Right, and what does "intelligent" then mean in that context, what is the added intelligence to that SIEM? As you've described just log management just rules, just very traditional technology - intelligence sounds promising, better?
Well, the biggest problem with those old school SIEMs was the amount of alerts they generated. If basically you just have a simple rule which will alert you every access from China you would drown in those alerts. And nowadays it's even more relevant because a typical company, not even the large one has to run a SOC or security operation center. They would have those alerts sound in somewhere, probably in a war room with large screens and stuff like that. And if you let an old school SIEM operate in that room, it would just ring all the time because there would be thousands of alerts generated every minute. And the biggest challenge, of course, is that you won't simply have enough analysts to react to every one of those alerts. One of the biggest changes of modern tools had to implement was some kind of automation, some kind of intelligence to suppress like 99% of those false alerts and only let analysts concentrate on that ones that really matter.

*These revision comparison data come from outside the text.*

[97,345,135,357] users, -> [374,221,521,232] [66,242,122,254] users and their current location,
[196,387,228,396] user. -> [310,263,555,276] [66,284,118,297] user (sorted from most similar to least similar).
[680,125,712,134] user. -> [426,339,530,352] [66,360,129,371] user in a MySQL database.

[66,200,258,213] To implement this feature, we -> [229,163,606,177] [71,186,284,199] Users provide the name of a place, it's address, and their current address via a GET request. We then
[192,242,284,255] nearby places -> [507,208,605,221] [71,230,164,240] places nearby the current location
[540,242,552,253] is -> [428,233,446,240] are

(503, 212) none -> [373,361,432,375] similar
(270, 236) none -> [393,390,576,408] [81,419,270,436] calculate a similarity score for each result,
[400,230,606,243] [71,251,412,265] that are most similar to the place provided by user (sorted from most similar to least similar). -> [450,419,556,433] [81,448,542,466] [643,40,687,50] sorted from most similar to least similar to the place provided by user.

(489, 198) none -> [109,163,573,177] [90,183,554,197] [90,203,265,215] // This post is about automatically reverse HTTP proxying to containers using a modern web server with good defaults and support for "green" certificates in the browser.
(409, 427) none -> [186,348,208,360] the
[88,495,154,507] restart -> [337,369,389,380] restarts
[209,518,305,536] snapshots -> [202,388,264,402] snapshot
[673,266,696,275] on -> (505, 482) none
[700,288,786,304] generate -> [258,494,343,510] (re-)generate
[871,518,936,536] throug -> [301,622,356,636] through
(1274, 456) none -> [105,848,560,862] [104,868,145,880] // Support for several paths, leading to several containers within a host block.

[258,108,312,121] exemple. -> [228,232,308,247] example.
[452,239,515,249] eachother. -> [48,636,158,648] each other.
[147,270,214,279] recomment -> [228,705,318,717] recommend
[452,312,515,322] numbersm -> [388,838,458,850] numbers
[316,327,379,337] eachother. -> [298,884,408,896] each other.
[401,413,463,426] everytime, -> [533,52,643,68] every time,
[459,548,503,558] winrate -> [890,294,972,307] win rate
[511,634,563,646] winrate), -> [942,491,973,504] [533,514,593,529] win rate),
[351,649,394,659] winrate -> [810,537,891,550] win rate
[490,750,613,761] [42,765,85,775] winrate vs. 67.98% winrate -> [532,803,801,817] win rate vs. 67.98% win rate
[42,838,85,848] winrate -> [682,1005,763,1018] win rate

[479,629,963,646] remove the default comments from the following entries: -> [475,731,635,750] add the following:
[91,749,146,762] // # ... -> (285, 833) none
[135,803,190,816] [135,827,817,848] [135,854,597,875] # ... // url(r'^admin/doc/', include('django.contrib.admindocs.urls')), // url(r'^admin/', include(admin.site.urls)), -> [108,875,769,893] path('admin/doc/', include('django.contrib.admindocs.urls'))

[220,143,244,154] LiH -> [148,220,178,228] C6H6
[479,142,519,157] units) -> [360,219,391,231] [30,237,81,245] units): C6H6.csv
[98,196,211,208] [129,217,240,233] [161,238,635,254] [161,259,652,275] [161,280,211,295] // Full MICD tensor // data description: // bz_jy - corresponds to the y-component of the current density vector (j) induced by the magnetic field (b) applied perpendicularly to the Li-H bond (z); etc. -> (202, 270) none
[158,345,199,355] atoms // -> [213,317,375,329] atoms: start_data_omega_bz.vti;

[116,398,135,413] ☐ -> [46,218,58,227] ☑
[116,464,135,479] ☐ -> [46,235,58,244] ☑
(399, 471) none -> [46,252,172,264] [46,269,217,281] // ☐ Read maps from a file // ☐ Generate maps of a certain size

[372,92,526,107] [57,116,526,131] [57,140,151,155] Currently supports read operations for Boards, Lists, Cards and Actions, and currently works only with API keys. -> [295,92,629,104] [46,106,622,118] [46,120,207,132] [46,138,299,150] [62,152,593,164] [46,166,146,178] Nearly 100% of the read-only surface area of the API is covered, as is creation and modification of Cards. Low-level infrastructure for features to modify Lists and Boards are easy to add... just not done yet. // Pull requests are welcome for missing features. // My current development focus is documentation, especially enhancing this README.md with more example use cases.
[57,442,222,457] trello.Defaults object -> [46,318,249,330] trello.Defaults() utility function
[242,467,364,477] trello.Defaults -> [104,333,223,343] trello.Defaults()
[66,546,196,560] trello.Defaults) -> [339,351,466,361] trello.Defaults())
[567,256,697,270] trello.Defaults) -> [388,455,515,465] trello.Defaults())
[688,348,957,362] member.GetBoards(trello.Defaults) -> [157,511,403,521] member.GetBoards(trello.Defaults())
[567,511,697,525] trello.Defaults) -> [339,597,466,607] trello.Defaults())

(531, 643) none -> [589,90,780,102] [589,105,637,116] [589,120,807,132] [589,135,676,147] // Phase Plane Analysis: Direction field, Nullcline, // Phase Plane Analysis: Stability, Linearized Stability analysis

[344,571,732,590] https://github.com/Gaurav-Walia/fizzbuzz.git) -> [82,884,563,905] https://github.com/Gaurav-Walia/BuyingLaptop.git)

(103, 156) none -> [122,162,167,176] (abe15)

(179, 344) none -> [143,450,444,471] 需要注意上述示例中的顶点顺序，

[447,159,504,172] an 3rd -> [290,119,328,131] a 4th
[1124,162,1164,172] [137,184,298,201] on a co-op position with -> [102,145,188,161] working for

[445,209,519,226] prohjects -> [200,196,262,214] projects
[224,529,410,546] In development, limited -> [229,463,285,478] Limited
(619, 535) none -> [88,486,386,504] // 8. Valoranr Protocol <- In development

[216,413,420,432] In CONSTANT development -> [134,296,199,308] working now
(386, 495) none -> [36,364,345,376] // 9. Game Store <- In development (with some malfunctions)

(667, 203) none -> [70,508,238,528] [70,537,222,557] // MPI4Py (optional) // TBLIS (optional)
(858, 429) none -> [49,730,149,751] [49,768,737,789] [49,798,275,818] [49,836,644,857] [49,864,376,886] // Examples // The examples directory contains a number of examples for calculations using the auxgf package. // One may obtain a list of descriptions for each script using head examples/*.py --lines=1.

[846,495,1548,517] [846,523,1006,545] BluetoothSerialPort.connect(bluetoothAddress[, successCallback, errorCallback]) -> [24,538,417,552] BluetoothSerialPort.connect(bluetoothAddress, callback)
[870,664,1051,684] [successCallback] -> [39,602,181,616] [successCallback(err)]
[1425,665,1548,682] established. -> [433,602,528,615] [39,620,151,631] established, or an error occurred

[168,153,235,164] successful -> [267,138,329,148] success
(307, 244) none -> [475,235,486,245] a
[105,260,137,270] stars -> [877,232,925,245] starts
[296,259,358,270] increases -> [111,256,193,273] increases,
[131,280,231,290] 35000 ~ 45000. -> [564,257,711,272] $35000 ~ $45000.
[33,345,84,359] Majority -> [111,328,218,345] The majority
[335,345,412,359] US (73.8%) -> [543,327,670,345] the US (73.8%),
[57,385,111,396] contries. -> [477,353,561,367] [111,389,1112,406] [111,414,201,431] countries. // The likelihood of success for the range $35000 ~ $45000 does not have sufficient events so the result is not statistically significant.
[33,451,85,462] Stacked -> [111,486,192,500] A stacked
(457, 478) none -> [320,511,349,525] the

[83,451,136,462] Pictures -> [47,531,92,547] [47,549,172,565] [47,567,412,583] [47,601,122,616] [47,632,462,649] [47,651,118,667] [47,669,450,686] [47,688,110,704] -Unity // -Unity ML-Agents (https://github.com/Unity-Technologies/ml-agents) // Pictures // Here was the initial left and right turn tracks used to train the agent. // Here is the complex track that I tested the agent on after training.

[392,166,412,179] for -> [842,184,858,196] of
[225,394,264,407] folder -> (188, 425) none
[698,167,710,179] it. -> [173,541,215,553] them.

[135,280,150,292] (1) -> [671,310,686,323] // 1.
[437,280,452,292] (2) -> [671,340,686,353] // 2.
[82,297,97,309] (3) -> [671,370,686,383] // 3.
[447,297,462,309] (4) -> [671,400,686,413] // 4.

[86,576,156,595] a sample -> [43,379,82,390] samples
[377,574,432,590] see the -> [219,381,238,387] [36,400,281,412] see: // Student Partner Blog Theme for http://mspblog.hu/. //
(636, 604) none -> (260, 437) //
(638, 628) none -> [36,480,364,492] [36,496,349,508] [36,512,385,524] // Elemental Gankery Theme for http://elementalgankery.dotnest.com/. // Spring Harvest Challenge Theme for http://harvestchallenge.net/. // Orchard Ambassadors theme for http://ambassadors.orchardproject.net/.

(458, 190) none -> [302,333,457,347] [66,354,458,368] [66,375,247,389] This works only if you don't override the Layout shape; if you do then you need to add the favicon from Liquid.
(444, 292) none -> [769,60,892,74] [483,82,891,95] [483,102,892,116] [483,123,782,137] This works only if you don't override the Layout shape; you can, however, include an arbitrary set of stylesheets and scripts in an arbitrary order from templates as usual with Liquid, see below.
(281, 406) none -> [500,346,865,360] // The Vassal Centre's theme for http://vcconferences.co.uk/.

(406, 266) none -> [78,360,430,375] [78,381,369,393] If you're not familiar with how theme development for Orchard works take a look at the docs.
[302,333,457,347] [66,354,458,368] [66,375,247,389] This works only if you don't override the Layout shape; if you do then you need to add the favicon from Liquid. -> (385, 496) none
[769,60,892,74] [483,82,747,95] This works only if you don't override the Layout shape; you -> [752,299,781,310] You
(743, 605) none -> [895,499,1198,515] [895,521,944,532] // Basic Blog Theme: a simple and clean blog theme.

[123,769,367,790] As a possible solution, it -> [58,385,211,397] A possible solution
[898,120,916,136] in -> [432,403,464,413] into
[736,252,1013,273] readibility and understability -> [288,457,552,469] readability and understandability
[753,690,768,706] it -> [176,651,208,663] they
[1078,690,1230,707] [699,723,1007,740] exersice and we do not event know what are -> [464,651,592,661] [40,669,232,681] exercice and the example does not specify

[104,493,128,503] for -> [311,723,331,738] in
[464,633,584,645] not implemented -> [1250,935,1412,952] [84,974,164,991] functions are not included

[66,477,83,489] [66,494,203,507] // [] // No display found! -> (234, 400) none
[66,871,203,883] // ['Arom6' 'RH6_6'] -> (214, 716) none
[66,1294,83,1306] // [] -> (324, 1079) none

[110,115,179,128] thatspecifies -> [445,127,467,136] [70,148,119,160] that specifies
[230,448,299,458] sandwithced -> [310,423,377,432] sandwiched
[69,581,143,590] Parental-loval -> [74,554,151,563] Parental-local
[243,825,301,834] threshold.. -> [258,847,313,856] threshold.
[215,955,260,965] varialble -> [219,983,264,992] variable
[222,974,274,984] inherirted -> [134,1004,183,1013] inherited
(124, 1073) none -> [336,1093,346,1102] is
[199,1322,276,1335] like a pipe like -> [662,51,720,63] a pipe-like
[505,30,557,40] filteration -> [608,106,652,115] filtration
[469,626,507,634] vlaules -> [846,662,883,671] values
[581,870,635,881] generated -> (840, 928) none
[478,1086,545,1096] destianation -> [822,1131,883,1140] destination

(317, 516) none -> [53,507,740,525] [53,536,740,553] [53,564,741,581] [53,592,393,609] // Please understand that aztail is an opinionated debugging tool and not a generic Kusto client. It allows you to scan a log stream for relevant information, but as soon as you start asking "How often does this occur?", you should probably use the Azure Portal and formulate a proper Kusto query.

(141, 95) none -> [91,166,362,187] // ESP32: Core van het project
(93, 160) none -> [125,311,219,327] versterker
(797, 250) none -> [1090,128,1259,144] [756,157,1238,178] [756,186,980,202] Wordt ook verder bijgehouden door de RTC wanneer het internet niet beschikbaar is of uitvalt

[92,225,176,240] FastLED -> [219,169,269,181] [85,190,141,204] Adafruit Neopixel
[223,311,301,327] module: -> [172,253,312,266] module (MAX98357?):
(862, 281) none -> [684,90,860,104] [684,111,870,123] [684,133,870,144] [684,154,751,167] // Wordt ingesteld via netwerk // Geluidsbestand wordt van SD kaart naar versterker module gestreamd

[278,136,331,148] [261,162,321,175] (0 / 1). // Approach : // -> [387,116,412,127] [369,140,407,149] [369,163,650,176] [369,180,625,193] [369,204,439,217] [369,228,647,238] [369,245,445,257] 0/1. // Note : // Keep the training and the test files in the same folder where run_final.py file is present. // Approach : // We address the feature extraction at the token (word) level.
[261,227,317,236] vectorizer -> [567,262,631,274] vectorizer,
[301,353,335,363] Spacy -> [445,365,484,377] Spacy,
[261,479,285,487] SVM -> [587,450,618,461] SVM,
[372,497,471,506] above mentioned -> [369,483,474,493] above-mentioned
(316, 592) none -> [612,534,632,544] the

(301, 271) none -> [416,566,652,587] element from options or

Right, so just just a quick side question when we're talking about the intelligence of the system being provided and being also supporting the analyst and finding the right information in there, is this something that, and we see that trend everywhere, that is also increasingly delivered from the cloud? Is this something where the power then is available so you don't have to run it yourself? So other different deployment models now available. And is this a trend as well?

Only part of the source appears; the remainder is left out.